Native ambient mass spectrometry (NAMS) is an emerging field that enables label-free characterisation of proteins and their complexes directly from their physiological environment. NAMS has the potential to be an enormously powerful tool for structural biology. For example, NAMS has the potential to provide structural information on a protein-drug complex, or a pathological protein aggregate such as found in Alzheimer’s Disease, directly from the tissue itself, providing unprecedented insight into fundamental biological processes. What’s more, NAMS provides this information in a spatially-defined manner. That is, NAMS may be applied for mass spectrometry imaging. The benefits of NAMS can be illustrated by considering a thin tissue section through a drug-treated tumour. In principle, NAMS would inform on drug-target interactions (i.e., is the drug binding to the correct protein?) and location of drug target interactions (i.e., is the protein-drug complex in the tumour or healthy tissue?).

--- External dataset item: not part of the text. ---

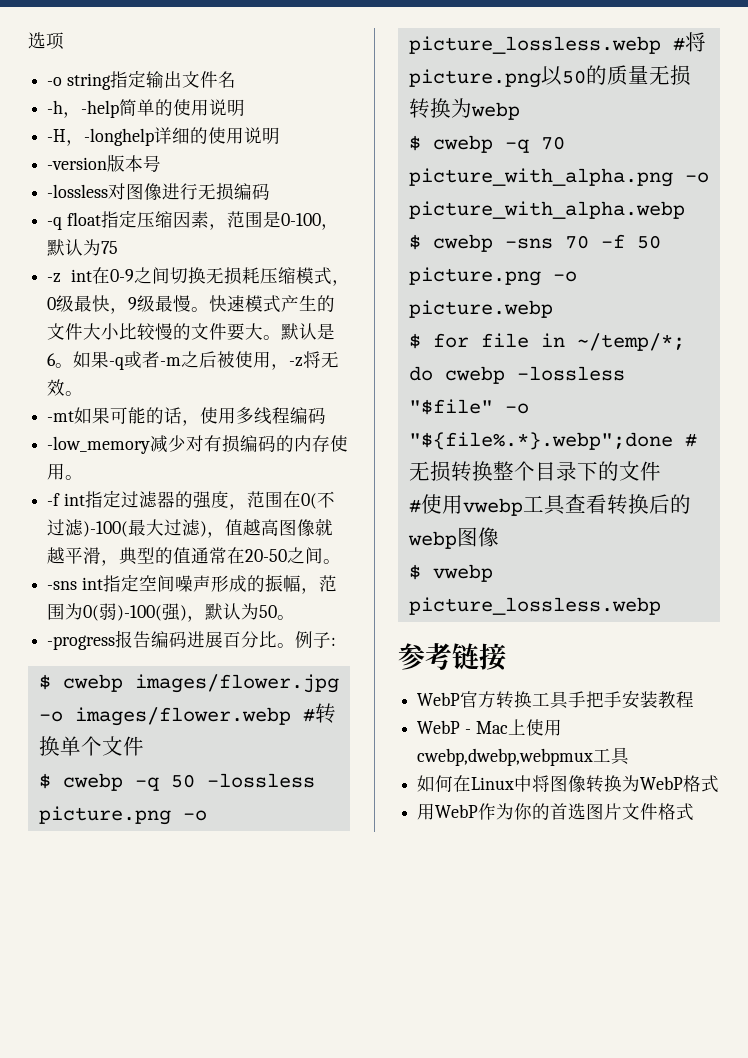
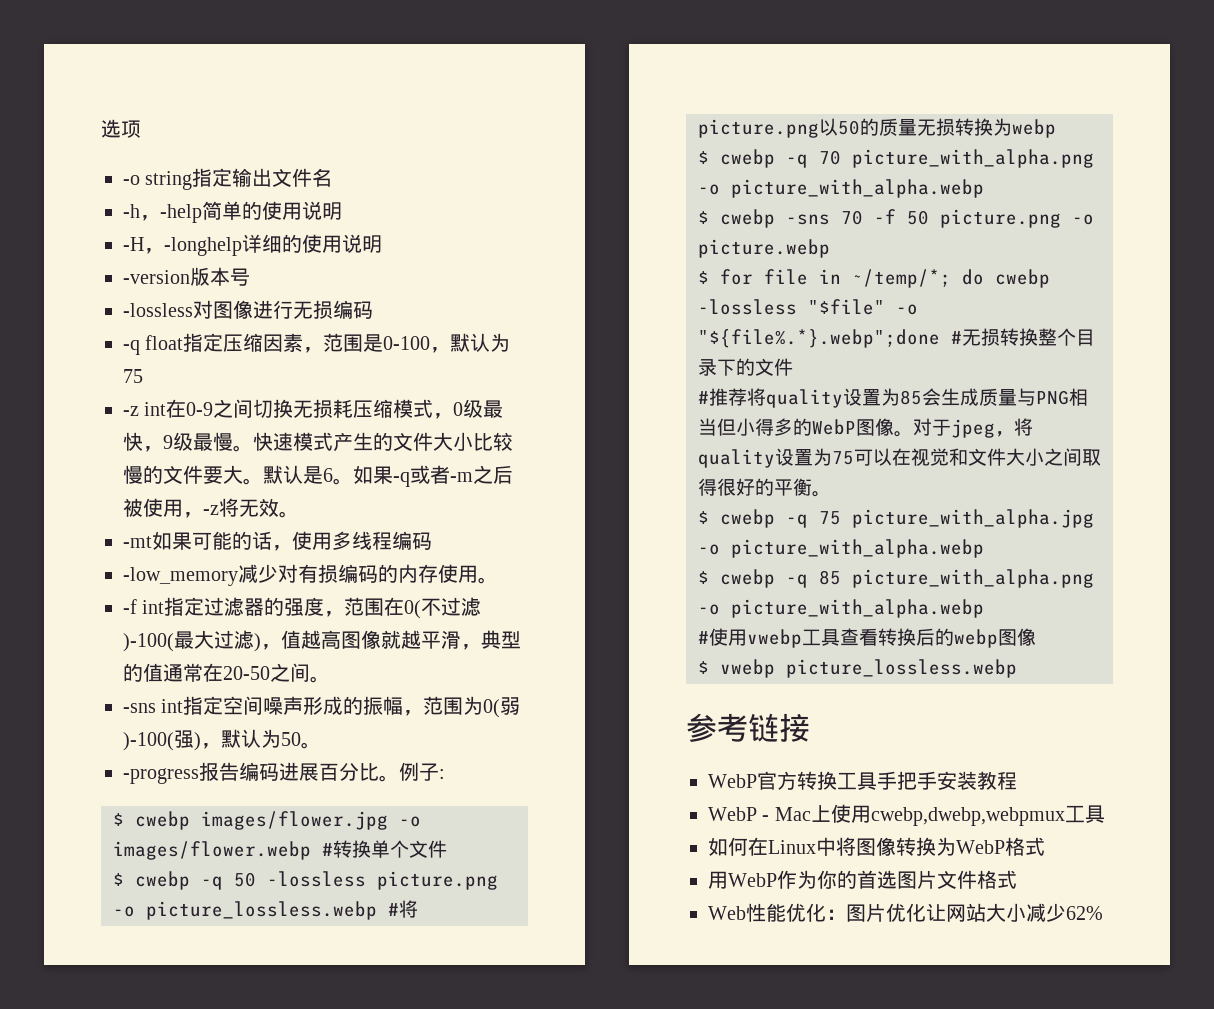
(661, 471) none -> [698,388,1088,408] [698,418,1033,438] [698,448,1101,468] [698,478,831,497] [698,509,1094,528] [698,539,984,558] [698,569,1094,588] [698,599,984,618] // #推荐将quality设置为85会生成质量与PNG相当但小得多的WebP图像。对于jpeg，将quality设置为75可以在视觉和文件大小之间取得很好的平衡。 // $ cwebp -q 75 picture_with_alpha.jpg -o picture_with_alpha.webp // $ cwebp -q 85 picture_with_alpha.png -o picture_with_alpha.webp
(695, 812) none -> [708,903,1103,922] // Web性能优化：图片优化让网站大小减少62%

The Cooper lab is at the forefront of NAMS research and have demonstrated that intact protein complexes can be extracted from tissue sections by two complementary techniques: liquid extraction surface analysis (LESA)1, 2 and nanospray desorption electrospray ionisation (nano-DESI)3, 4. Despite these promising results, the underlying mechanisms of extraction of native proteins remain unclear, as do the optimum sampling and analysis conditions. The aim of the project is to address these questions and to further develop these techniques for NAMS of a range of tissue types. The research will also involve integration of ion mobility spectrometry techniques with the NAMS techniques to further improve performance. Computational tools for data analysis (protein identification and visualisation of mass spectrometry imaging datasets) will be developed.

References

  1. Hale, O.J., et al., J. Am. Soc. Mass Spectrom., 2020, 31, 873-879.
  2. Griffiths, R.L., et al., Int. J. Mass Spectrom., 2017, 437, 23-29.
  3. Hale, O.J., et al., Native Ambient Mass Spectrometry of an Intact Membrane Protein Assembly and Soluble Protein Assemblies Directly from Lens Tissue. 2022: University of Birmingham eData Repository.
  4. Sisley, E.K., et al., J. Am. Chem. Soc., 2022, 144, 2120-2128.

Techniques

    • Mass spectrometry.
    • Liquid extraction surface analysis (LESA).
    • Nanospray desorption electrospray ionisation (Nano-DESI).
    • Ion mobility spectrometry (FAIMS, TWIMS).
    • Bioinformatics tools, visualisation software tools.